Your answer must consist of the records exactly as given, with no pictures included.

===== Extracted material

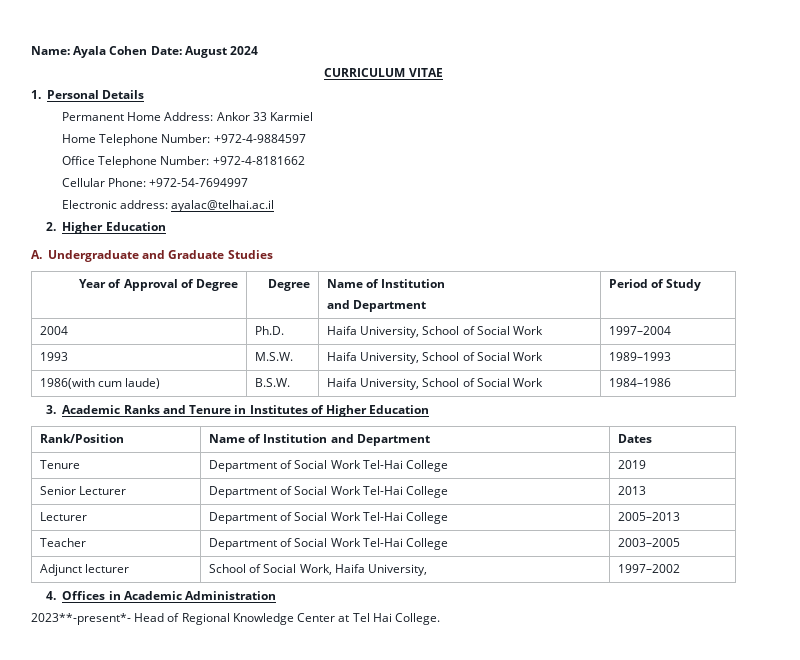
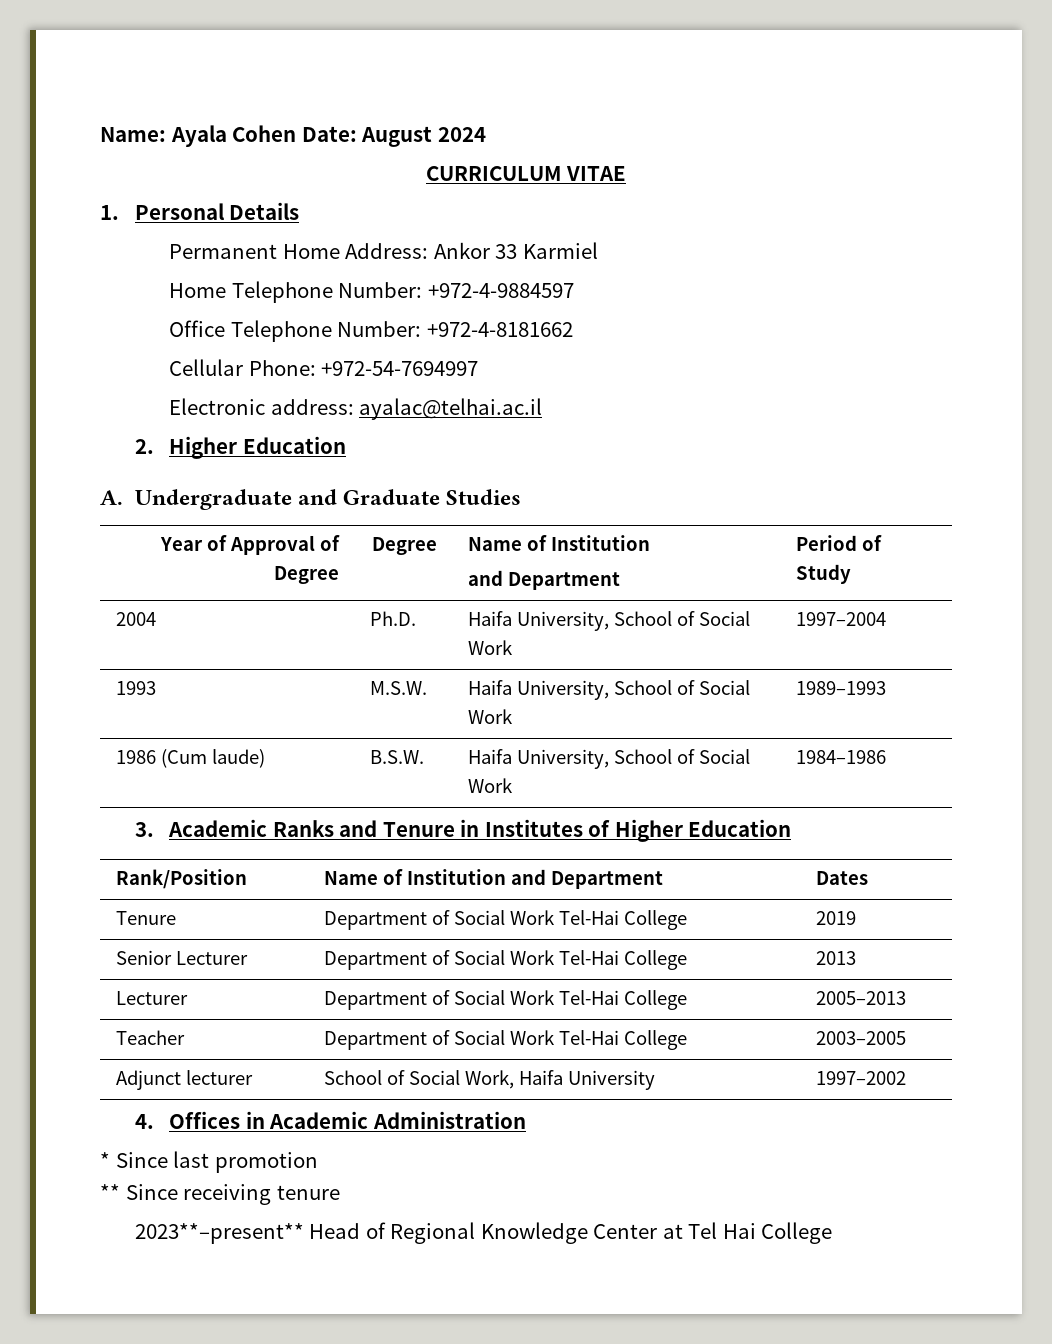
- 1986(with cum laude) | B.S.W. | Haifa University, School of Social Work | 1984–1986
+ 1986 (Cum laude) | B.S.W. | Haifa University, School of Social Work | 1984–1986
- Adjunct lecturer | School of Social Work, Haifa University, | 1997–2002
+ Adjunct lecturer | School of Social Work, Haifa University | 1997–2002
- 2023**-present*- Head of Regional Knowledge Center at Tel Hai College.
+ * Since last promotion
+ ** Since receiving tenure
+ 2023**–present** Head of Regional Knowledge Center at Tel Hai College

==========

• _Response area_
- 1986(with cum laude) | B.S.W. | Haifa University, School of Social Work | 1984–1986
+ 1986 (Cum laude) | B.S.W. | Haifa University, School of Social Work | 1984–1986
- Adjunct lecturer | School of Social Work, Haifa University, | 1997–2002
+ Adjunct lecturer | School of Social Work, Haifa University | 1997–2002
- 2023**-present*- Head of Regional Knowledge Center at Tel Hai College.
+ * Since last promotion
+ ** Since receiving tenure
+ 2023**–present** Head of Regional Knowledge Center at Tel Hai College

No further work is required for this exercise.